La violence physique sera toujours répréhensible

Elle est une forme d’abus qui se manifeste par un contact physique provoquant des émotions comme l’intimidation, les différentes souffrances ou blessures physiques. Selon sa gravité, ce type violence est qualifié d’une contravention, d’un délit ou d’un crime.

La notion juridique

En matière pénale, le terme violences définit l’ensemble des infractions portant une atteinte à l’intégrité physique ou psychique des personnes. Les violences mentionnées peuvent être corporelles, matérielles ou morales c’est-à-dire l’effet de la peur inspirée et autres. En principe, le mot violence donne un sens à la violence physique. Cette dernière veut dire l’acte par lequel une personne appelée agresseur porte atteinte à l’intégrité physique d’une autre personne dénommée victime. Donc, elle suppose le contact matériel entre l’agresseur et la victime. Elle peut être à la fois une infraction autonome, une circonstance justificative d’un autre fait punissable ou une circonstance aggravante. Nous pouvons invoquer une agression physique si l’acte est soudain, non provoqué et brutal. L’agression peut être aussi de nature sexuelle. Celle-ci regroupe toutes les infractions qui ont un lien avec la sexualité par exemple, l’exhibition sexuelle, le viol, le proxénétisme et autres. La victime peut porter plainte au commissariat ou à la gendarmerie.

Les répressions prévues par la loi

Le Code pénal punit sévèrement les auteurs de l’infraction. Le degré des sanctions dépend de la gravité des blessures sur la victime :

  • Les violences physiques légères, c’est-à-dire n’ayant entraîné aucune incapacité de travail ne sont passibles du versement d’une amende de 750 euros. C’est une contravention de quatrième classe.
  • Celles qui ont provoqué une incapacité totale de travail ou ITT de huit jours ou moins sont réprimées par une amende de 1 500 euros.
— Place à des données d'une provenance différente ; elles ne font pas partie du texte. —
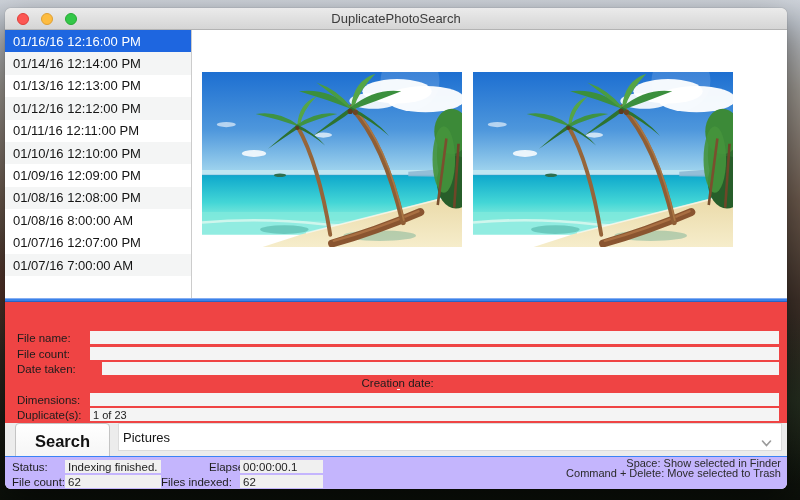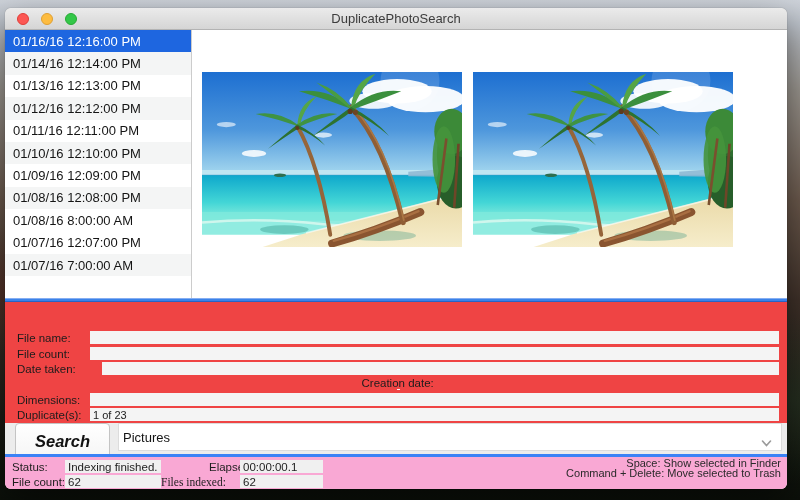"Search" .search-btn { font-style: italic -> none }
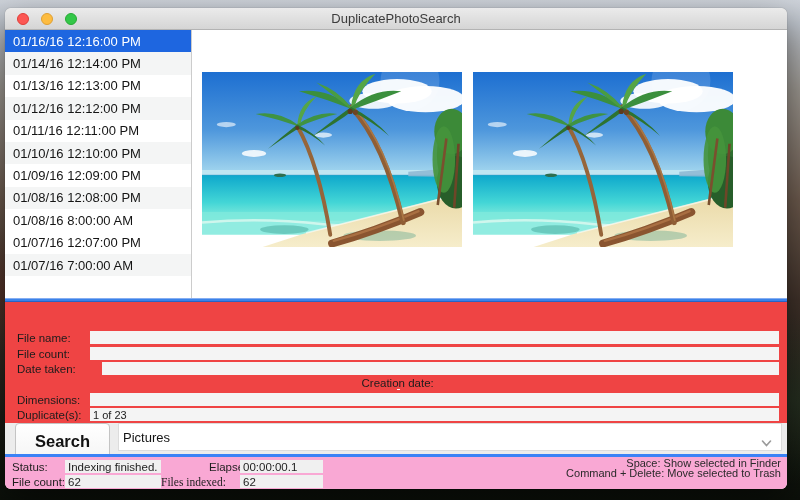"Status:" .status-bar { background: #f9a8d4 -> #c4b5fd; border-top: 3px solid #3b82f6 -> 1px solid #3b82f6 }
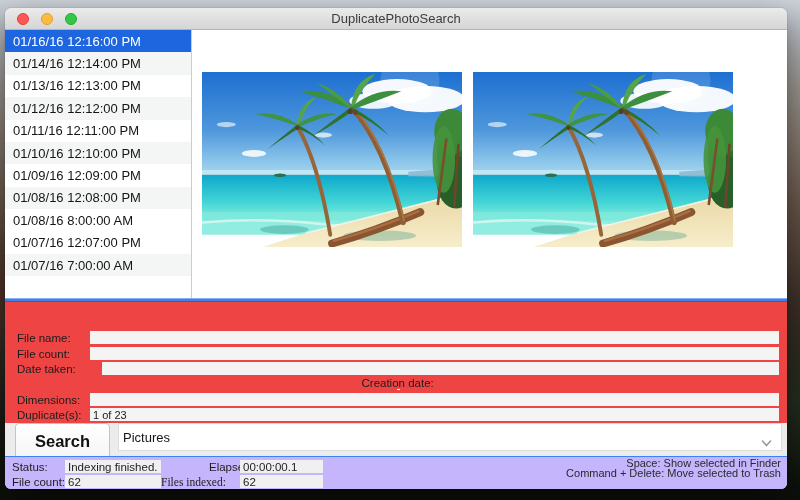"Files indexed:" .sl4 { font-family: Liberation Serif, serif -> none }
Nous pouvons les qualifiées d’une contravention de cinquième classe.
  • Celles qui ont entraîné une incapacité totale de travail plus de huit jours sont considérées comme un délit et sanctionnées de trois ans d’emprisonnement et une amende de 45 000 euros.
  • Pour ceux qui ont provoqué une mutilation ou infirmité permanente sont punies d’une peine de dix ans de prison et une amende de 150 000 euros au maximum.
  • Les violences physiques ayant entraîné la mort de la victime sont qualifiées d’un crime faisant l’objet d’une réclusion criminelle à perpétuité.

Les circonstances aggravantes

L’infraction en question peut être aussi accompagnée de circonstances aggravantes qui ont pour effet d’alourdir encore plus les sanctions pénales infligées à son auteur. La législation a prévu environ 20 types de faits d’aggravations de l’acte. Par exemple, la violence physique sans incapacité totale du travail ou ayant provoqué une ITT inférieure ou égale à 8 jours deviennent un délit passible de 3 ans de prisons au maximum et une amende de 45 000 euros si elle est commise sur une personne vulnérable, un mineur moins de 15 ans, un ascendant légitime, naturel ou adoptif,  avec préméditation ou guet-apens, par une personne ivre ou sous l’influence des produits stupéfiants, sur un magistrat, un avocat, un juré ou toute autre personne dépositaire de l’autorité publique et autres.